**Data for processing**:
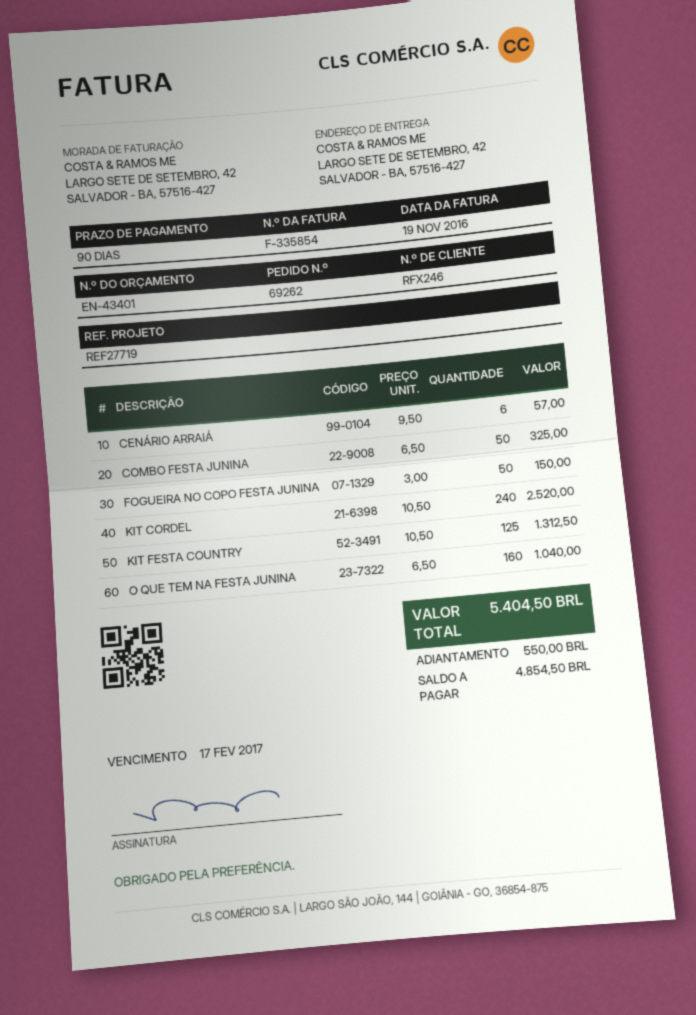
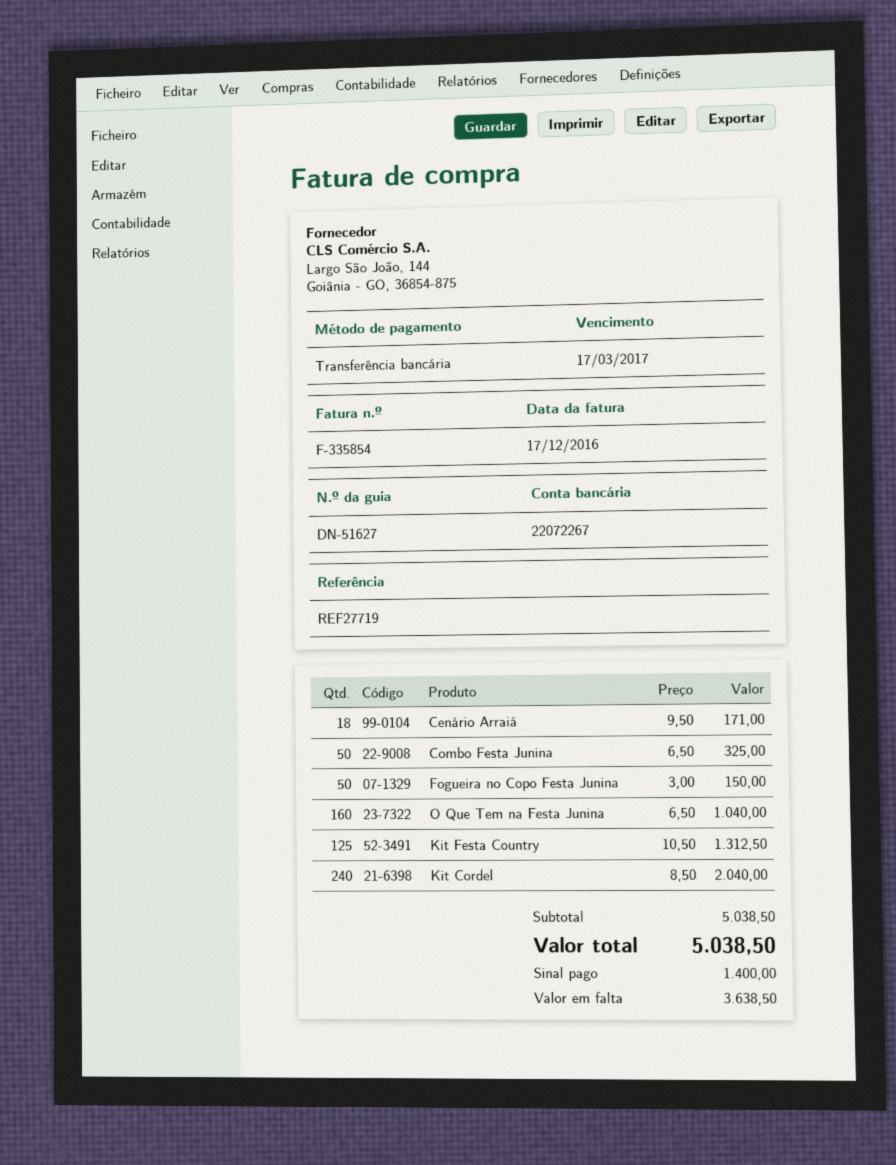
invoice date: 2016-11-19 -> 2016-12-17
due date: 2017-02-17 -> 2017-03-17
CENÁRIO ARRAIÁ: 6 x 9.50 = 57.00 -> 18 x 9.50 = 171.00
KIT CORDEL: 240 x 10.50 = 2520.00 -> 240 x 8.50 = 2040.00
total: 5404.50 -> 5038.50
deposit: 550.00 -> 1400.00
balance: 4854.50 -> 3638.50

**The problem**: The entries must be written out again unchanged. Images are to be left out.

**Response to the task**:
invoice date: 2016-11-19 -> 2016-12-17
due date: 2017-02-17 -> 2017-03-17
CENÁRIO ARRAIÁ: 6 x 9.50 = 57.00 -> 18 x 9.50 = 171.00
KIT CORDEL: 240 x 10.50 = 2520.00 -> 240 x 8.50 = 2040.00
total: 5404.50 -> 5038.50
deposit: 550.00 -> 1400.00
balance: 4854.50 -> 3638.50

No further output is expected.